Pourtant, face à l’urgence, nombre de collectivités pensent que la cybersécurité reste hors de leur portée : manque de budgets, de compétences expertes, découragement devant la complexité du sujet… Sur le terrain, cependant, une autre réalité s’impose : beaucoup d’outils existent déjà, mais restent sous-utilisés, faute de méthode ou de ressource.
Le premier réflexe, ce n’est pas d’investir dans de nouvelles solutions, mais bien de commencer par un diagnostic rigoureux de l’existant. Inventaire des matériels, supervision de la sécurité, gestion des accès : tout ou presque est là, même cela est souvent dispersé et rarement maximisé. Le premier pas, ce n’est donc pas de racheter du matériel mais plutôt de commencer par faire l’état des lieux de ce qu’on a. En effet, beaucoup de menaces peuvent déjà être contrées en revalorisant les bases : un antivirus moderne et bien configuré, des politiques d’accès ajustées, un pilotage plus méthodique. Ce n’est pas la technologie qui manque dans les collectivités, mais la mise en cohérence.
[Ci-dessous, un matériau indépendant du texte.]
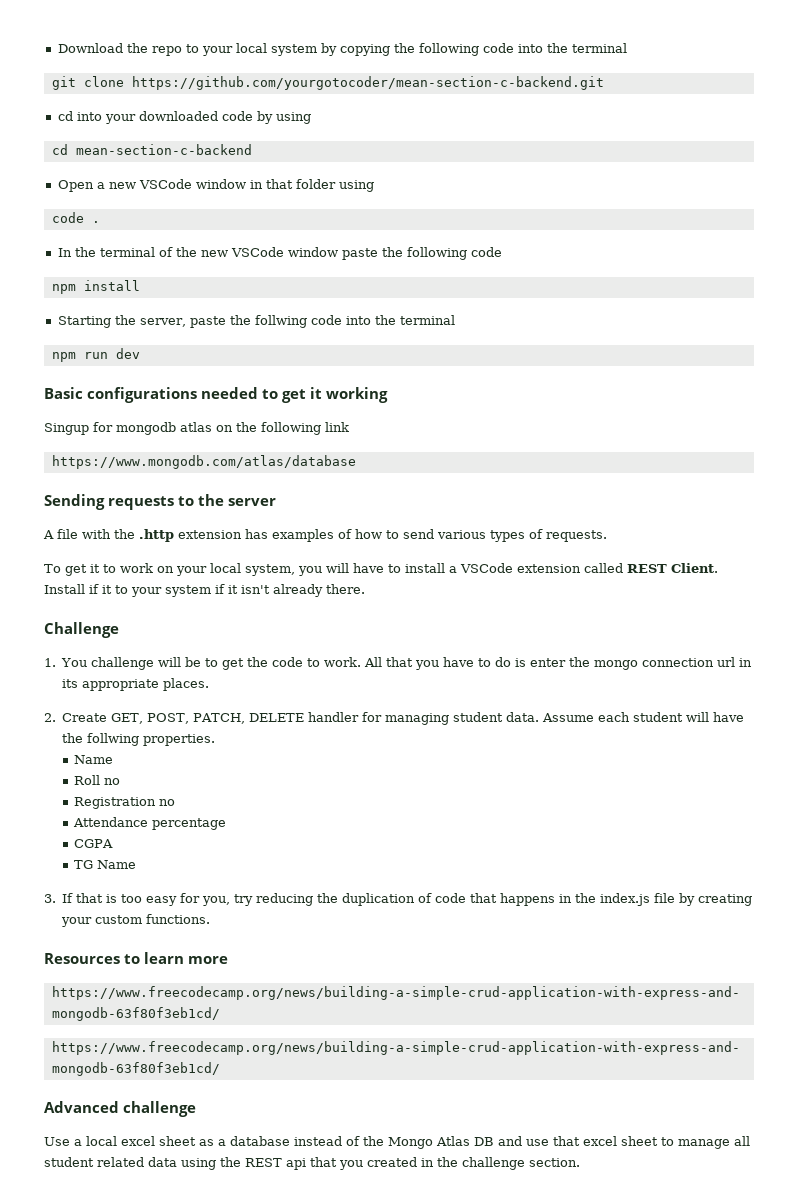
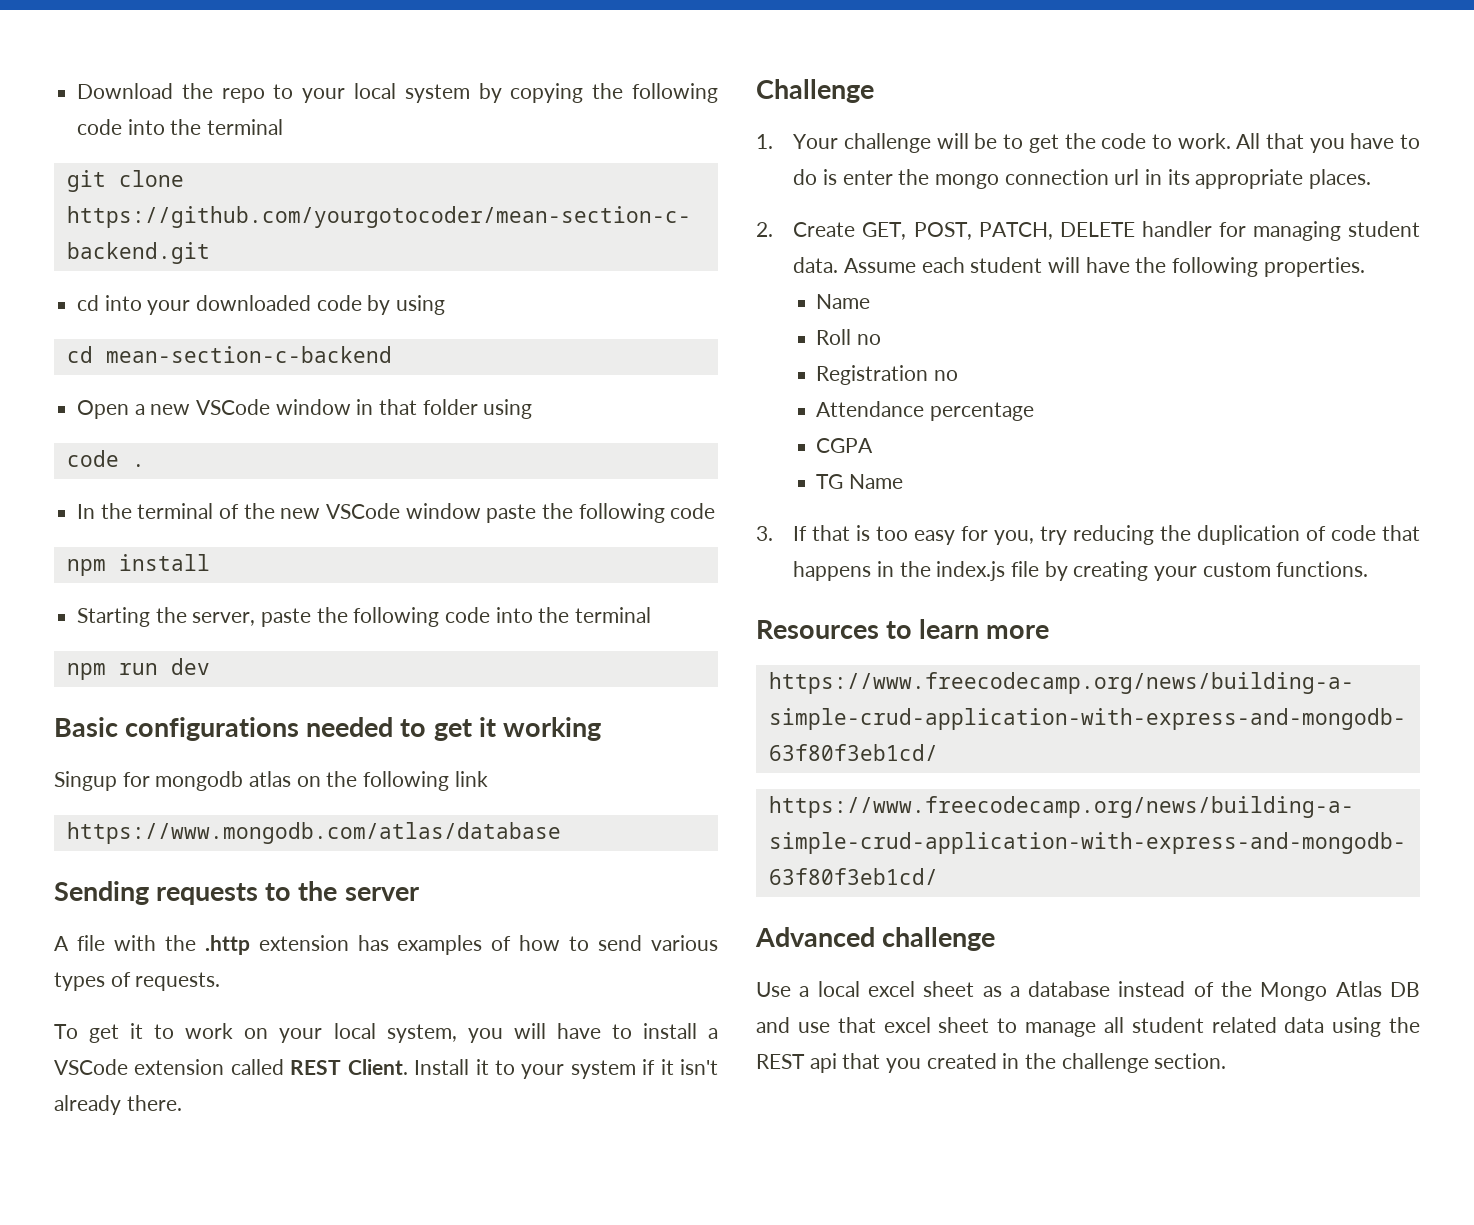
[254,315,307,328] follwing -> [353,607,440,627] following
[89,584,99,594] if -> (470, 1067) none
[61,658,88,667] You -> [793,134,839,149] Your
[87,733,140,746] follwing -> [1172,257,1259,277] following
Pour protéger des systèmes critiques sans exploser les moyens, il est temps de remplacer la course à la sophistication par la rationalisation. Trop de dispositifs agissent en silos ; mutualiser leur supervision ou activer des modules de sécurité déjà inclus dans les solutions existantes (gestion des appareils mobiles, protection de la donnée, supervision centralisée…) permet d’aller plus loin, sans ajouter de couches inutiles ni surcharger les équipes.
Ce qui compte en effet, ce n’est pas d’avoir le dernier bijou technologique, mais plutôt de savoir tirer le meilleur de ce qu’on a déjà. Un module de gestion des appareils mobiles (MDM), des fonctions de contrôle des données (DLP), même partielles, peuvent être activés en quelques clics et offrir un cadre de sécurité opérationnel. Un EDR, par exemple, ne suffit pas à lui seul à répondre aux exigences de la directive NIS2, mais en constitue déjà les principales fondations.
Pas besoin donc de la dernière « cyber-usine à gaz » : l’efficacité passe par des solutions lisibles, souples, adaptables aux contraintes du quotidien. C’est ainsi que l’on construit réellement une sécurité durable, compatible avec la réalité du terrain.
L’autre grand écueil ? L’isolement. Entre complexité technique et urgence opérationnelle, les équipes ressentent souvent une solitude lourde à porter. Pourtant, des ressources existent. Le MOOC de Cybermalveillance.gouv.fr apporte les premiers outils opérationnels pour aborder la gestion de crise cyber, en à peine deux heures. Le dispositif public « Mon Aide Cyber » propose, lui, un diagnostic de situation avec un expert indépendant pour structurer des actions immédiates. Des dispositifs supplémentaires, à l’instar du plan CARE pour la santé, peuvent aussi inspirer des démarches de financement ou de renforcement graduel.
À cela s’ajoutent les partenaires spécialisés (MSP/MSSP ou fournisseurs de services – de sécurité - managés), capables de partager le poids de la supervision ou du tri des alertes. Bien choisis, ces alliés complètent et renforcent les forces internes, sans jamais les remplacer.
La cybersécurité des collectivités n’est donc plus l’affaire de quelques experts isolés : c’est une chaîne de coopération et de bonnes pratiques, ouverte sur des relais publics et privés. Le principal risque, aujourd’hui, ce n’est plus le manque d’outils : c’est de rester seul, par inertie ou par lassitude. Mieux vaut agir avec pragmatisme – et décider collectivement de transformer l’existant en réelle forteresse numérique.